Пепел и песок - страница 24
– А с нами тут поваляться? Мы ребята лихие, мы посланцы стихии!
Девушка, замерев, различает нас на песке и смеется:
– Мудаки!
Уходит из кадра.
– А я знаю, как ее зовут, – произносит вслед Карамзин.
– Откуда?
– Просто знаю. Ее имя – Румина. Нравится?
– Очень.
– Сам доволен: придумал это имя секунду назад. А хочешь узнать, когда она умрет?
– Когда?
– Когда ты ее убьешь.
– Ты сумасшедший все-таки.
– И это приказ мой – убей!
Я ищу пальцами любимую прядь на затылке, но тщетно: вчера бабушка очень коротко меня подстригла чугунными ножницами.
– Убей, я сказал!
– Как?
– Хорошо, что спросил. Значит, верно мне служишь. Ты убьешь ее страшно, так что мир содрогнется. Эту казнь еще надо придумать. Купаться?
28
Катуар, не гони! Я едва поспеваю!
Мы едем на велосипедах мимо краснокирпичного дома с горгулиями в овальных нишах. Ночью их угрожающе подсвечивают – так дети пугают фонариком, направляя лучик от подбородка вверх. Вспоминают о грядущей преисподней.

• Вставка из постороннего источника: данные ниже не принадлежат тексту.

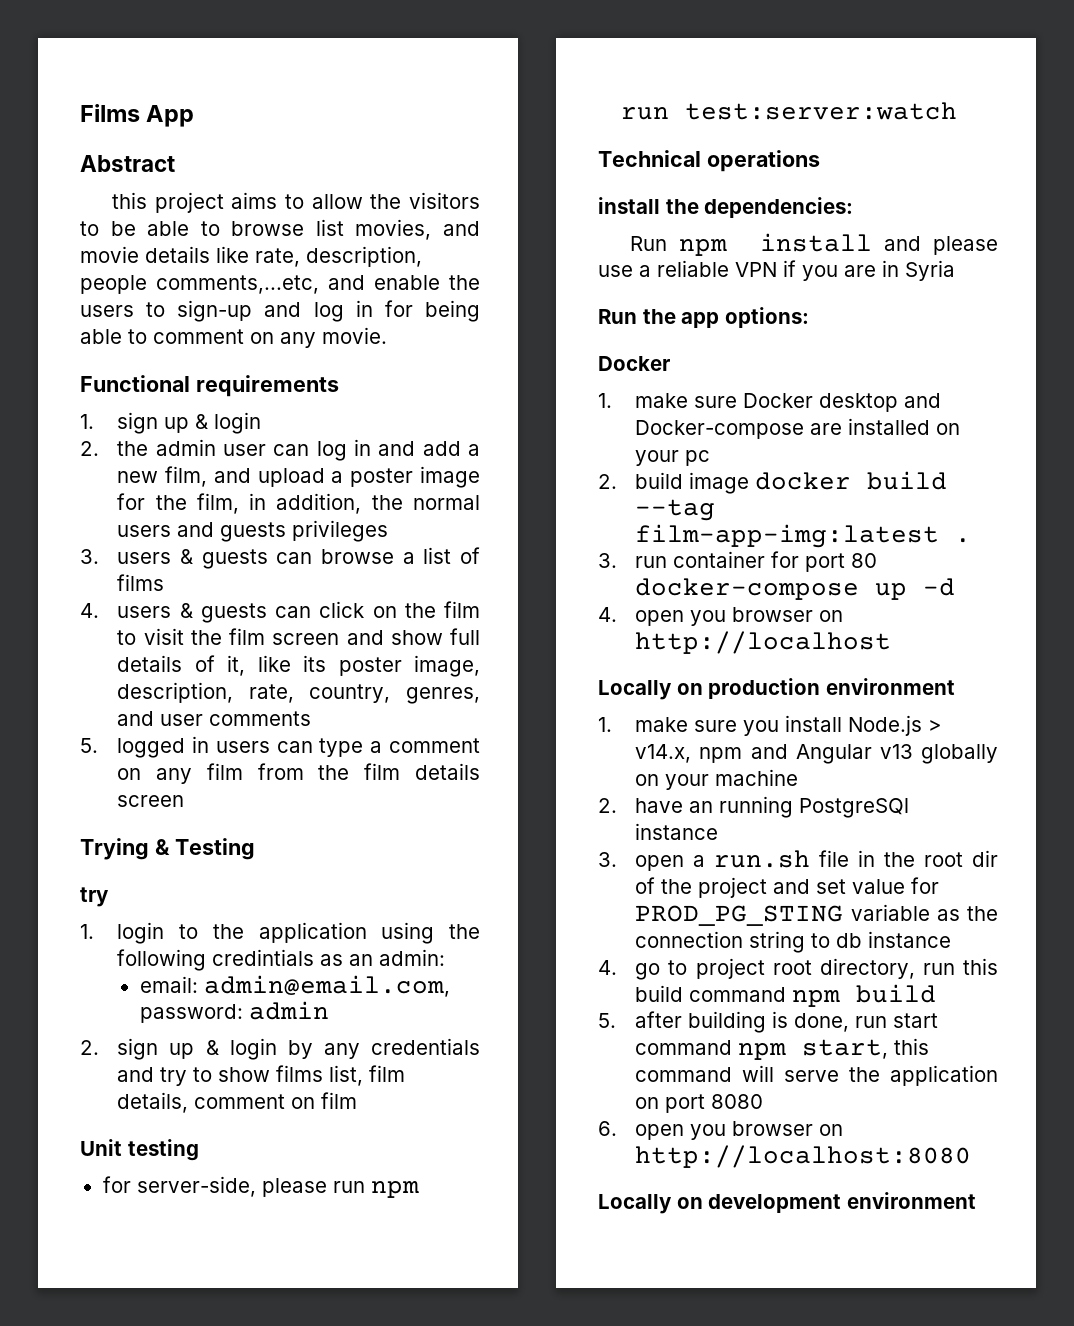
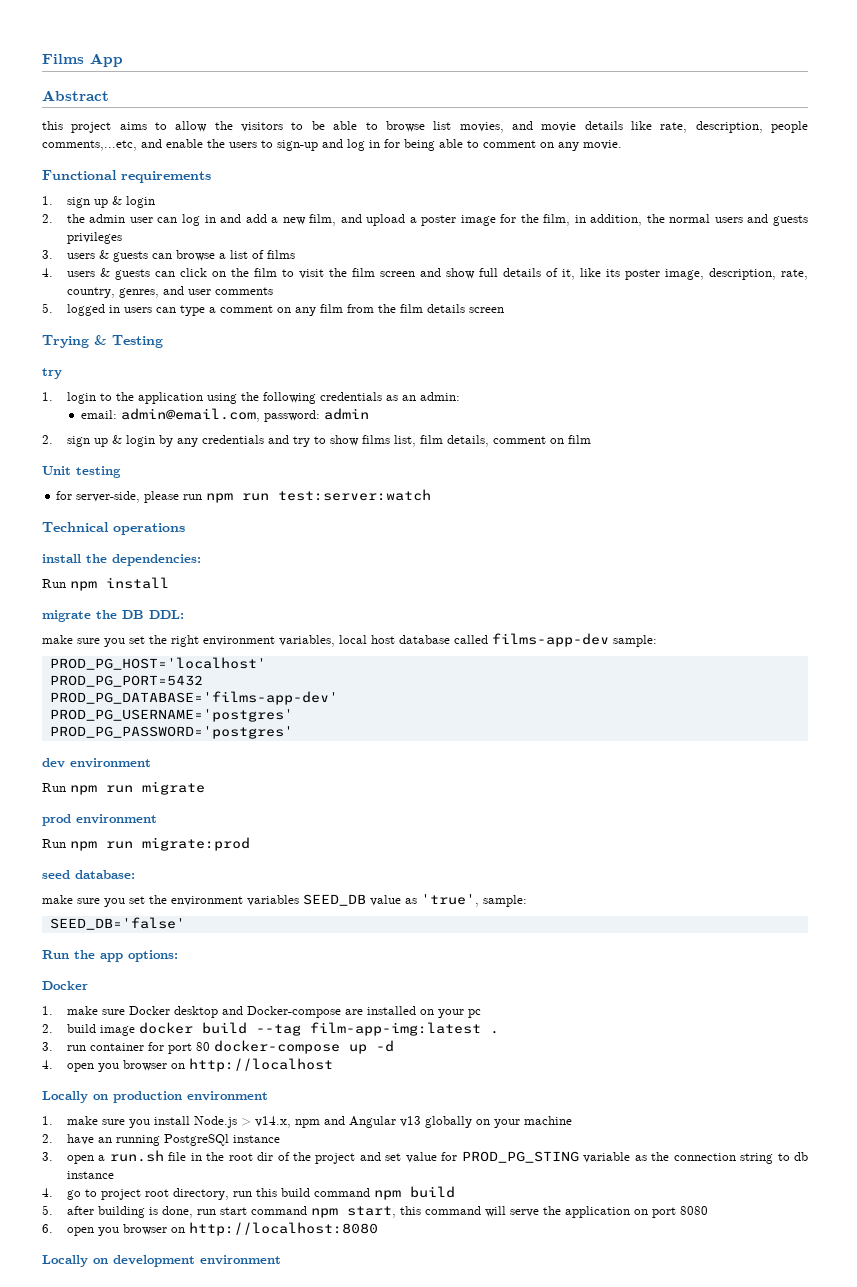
[212,949,315,966] credintials -> [319,392,382,401] credentials
[883,236,998,255] [598,260,955,281] and please use a reliable VPN if you are in Syria -> [42,610,184,622] [42,633,657,647] [49,657,266,670] [49,675,203,687] [49,691,338,705] [49,709,293,722] [49,726,293,739] [42,758,151,768] [42,781,205,795] [42,814,157,826] [42,837,250,851] [42,870,135,879] [42,894,527,907] [49,917,185,930] // migrate the DB DDL: // make sure you set the right environment variables, local host database called films-app-dev sample: // PROD_PG_HOST='localhost' // PROD_PG_PORT=5432 // PROD_PG_DATABASE='films-app-dev' // PROD_PG_USERNAME='postgres' // PROD_PG_PASSWORD='postgres' // dev environment // Run npm run migrate // prod environment // Run npm run migrate:prod // seed database: // make sure you set the environment variables SEED_DB value as 'true', sample: // SEED_DB='false'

– Марк, куда ты меня везешь?
– В монастырь.
– Интересный поворот сюжета. Что это за бульвар? Сансет?
– Откуда ты знаешь?
– Что?
– Да, я именно так его называю. Но никому не говорил!

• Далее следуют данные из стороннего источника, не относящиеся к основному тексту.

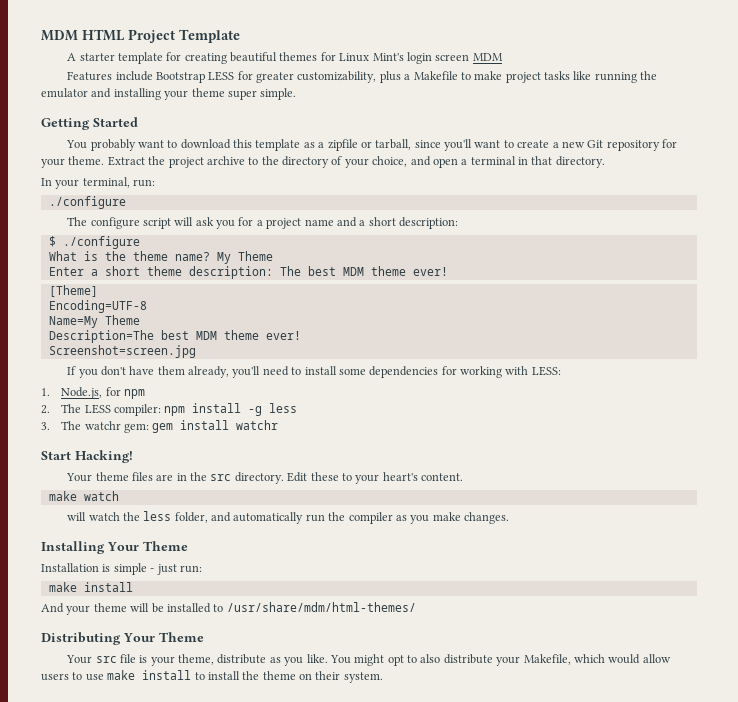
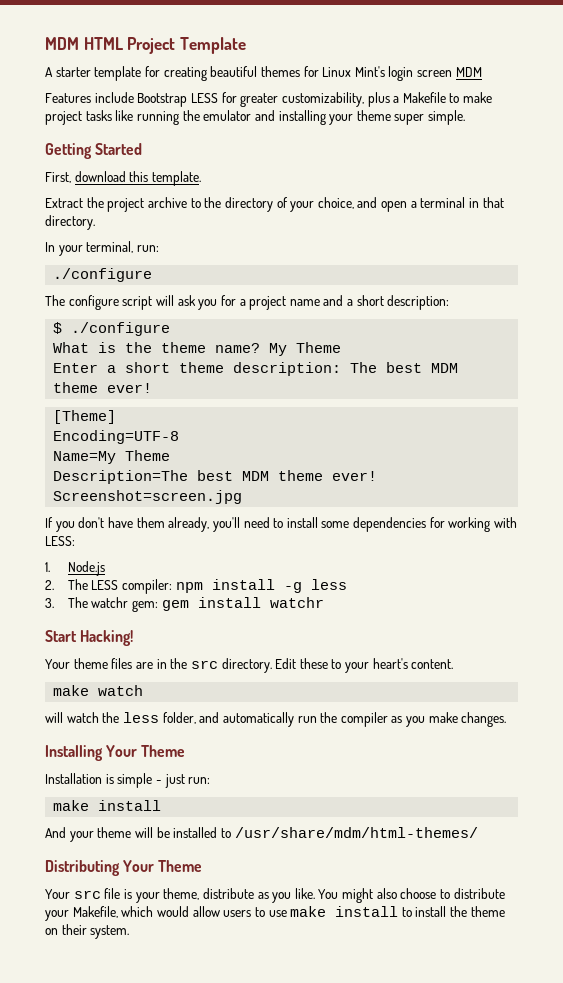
[66,139,678,151] [41,156,105,168] You probably want to download this template as a zipfile or tarball, since you'll want to create a new Git repository for your theme. -> [45,171,201,186] First, download this template. //
[61,387,145,399] Node.js, for npm -> [67,561,105,576] Node.js
[387,654,441,666] opt to also -> [376,888,450,899] also choose to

– Бенки мне все рассказал.
– Ты и его подкупила?
ТИТР: СРЕТЕНСКИЙ БУЛЬВАР, ВРЕМЯ 23.46. СЕЙЧАС ЧТО-ТО БУДЕТ.
Хрусть! Мы с Бенки падаем набок, переднее колесо продолжает безвольно крутиться.
– Марк, что с тобой?
Я высвобождаюсь от сбруи безвольного Бенки, быстро отряхиваю старые джинсы.

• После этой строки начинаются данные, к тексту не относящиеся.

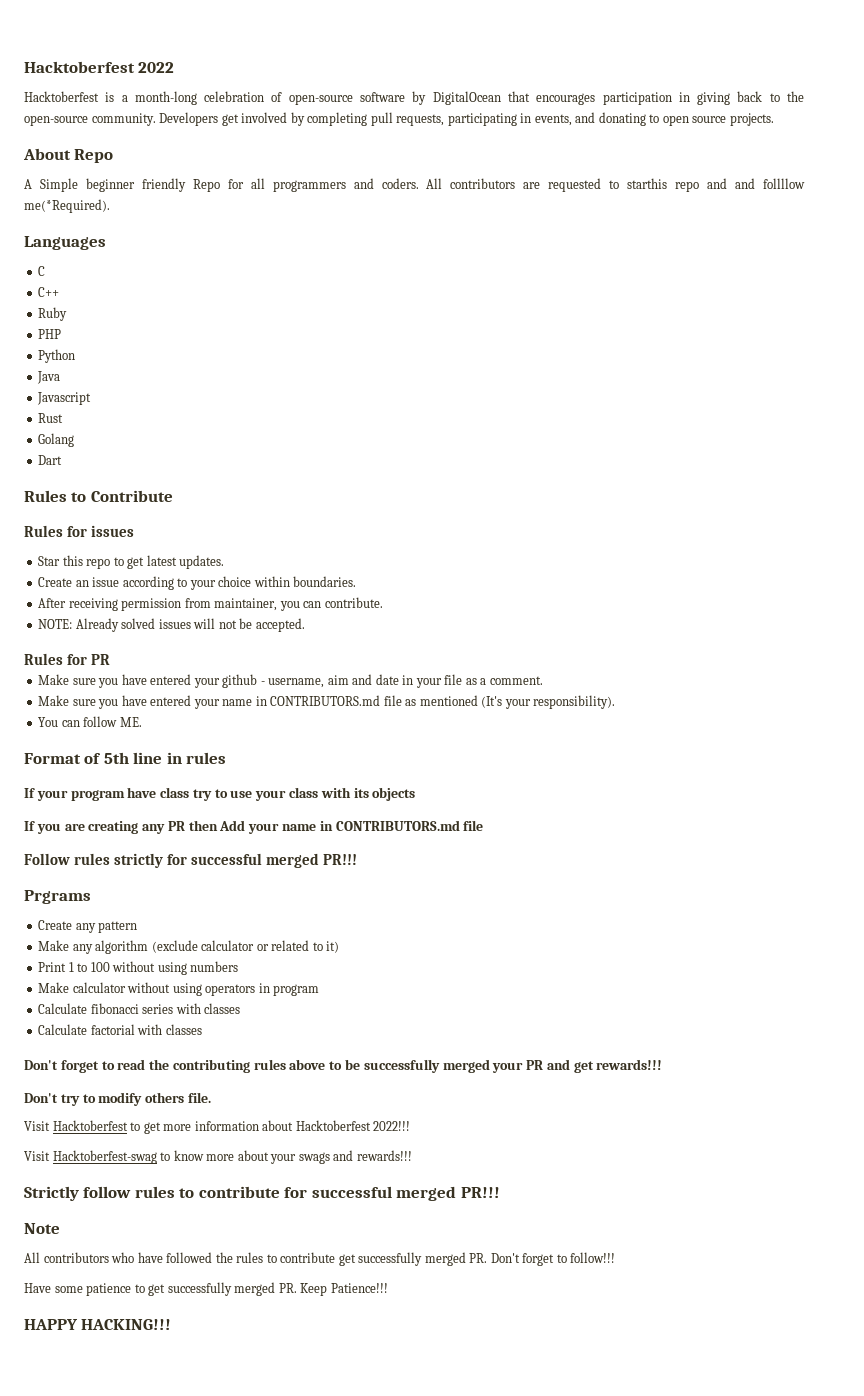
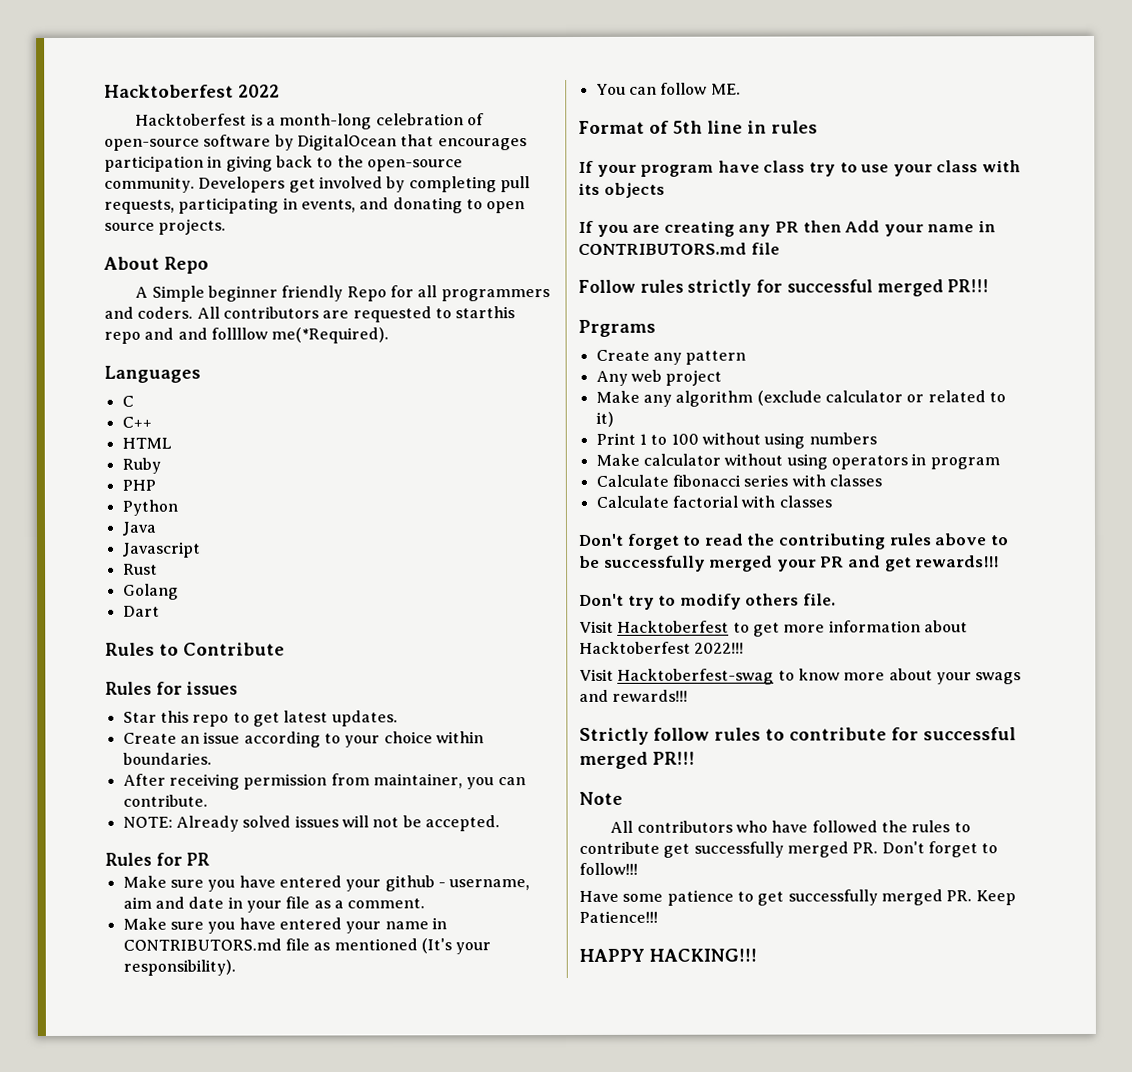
(60, 292) none -> [121,437,172,449] // HTML
(138, 927) none -> [595,369,723,386] // Any web project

– Нас подстрелили индейцы… Бенки… мой верный Бенки…
Катуар спрыгивает с седла, поднимает выдохшегося Бенки, гладит его по цепи.
– Цепь слетела. Бедный старик! Марк, ты вообще хоть раз цепь смазывал?
– Нет. А чем ее надо смазывать? Кремом для рук?
– Маслом.
– Каким маслом?
– Я подарю тебе. Теперь нужны инструменты. Пассатижи хотя бы.
– Что?
– Пассатижи, – Катуар смыкает большой и указательный палец. – Инструмент такой.
– И где их взять ночью на бульваре?
– Нам далеко еще?
– Нет, близко совсем. Пойдем так.
Мы удаляемся, два пеших всадника, камера – вверх, над домами и мой голос за кадром.
Когда я приехал в Москву, город был темный, только глаза сверкали, только шампура блестели.
Со мной еще не было Бенки, не было Ами, мне не с кем было говорить, некому продать свой талантик. Вся компания – Лягарп в чемодане под кроватью и еще Бух, долговязый зануда с потными майками.
– Кто такой Бух? – Катуар перебивает меня.
– Историк-баскетболист. Очень важный персонаж в моем сложном сюжете, но пусть появится позже.
Я тогда забирался на крыши домов. Все чердаки были неприветливо открыты. А если и нет, ничего не стоило оторвать замок вместе с ветхими ушками, которые облегченно расставались с гвоздями-склеротиками.
На чердаках нельзя было задерживаться долго: я начинал засыпать. Я точно знал: если присяду отдохнуть на толстую трубу, обернутую уютной дерюгой, то закрою глаза и уже никогда не выберусь из летаргической сырости. И только гексоген сможет пробудить меня. И я быстрее выбирался из проклятых чердаков на крыши, разламывая рамы слуховых окон, разбивая древние стекла, царапая пыльными ресницами глаза.
Я пытался разглядеть этот город. Я пил на крышах глазные капли пивными бутылками, закусывая измученным сыром. А высоты я не боялся с тех пор, как Карамзин заставил меня полететь. И тогда город начинал медленно поворачивать свой заржавевший калейдоскоп. Узоры складывались грязные, средневековые. Но в них проступала чумная гармония, горячечное величие. Бутылка выскальзывала из рук, скатывалась по железу к пропасти и застывала на краю – лишь благодаря кучке мягкого мусора, который венчали останки воздушных шариков, что лопнули тут прошлым летом. Бутылка поворачивалась горлышком ко мне: «Спаси, командир!» – «Пошла ты!»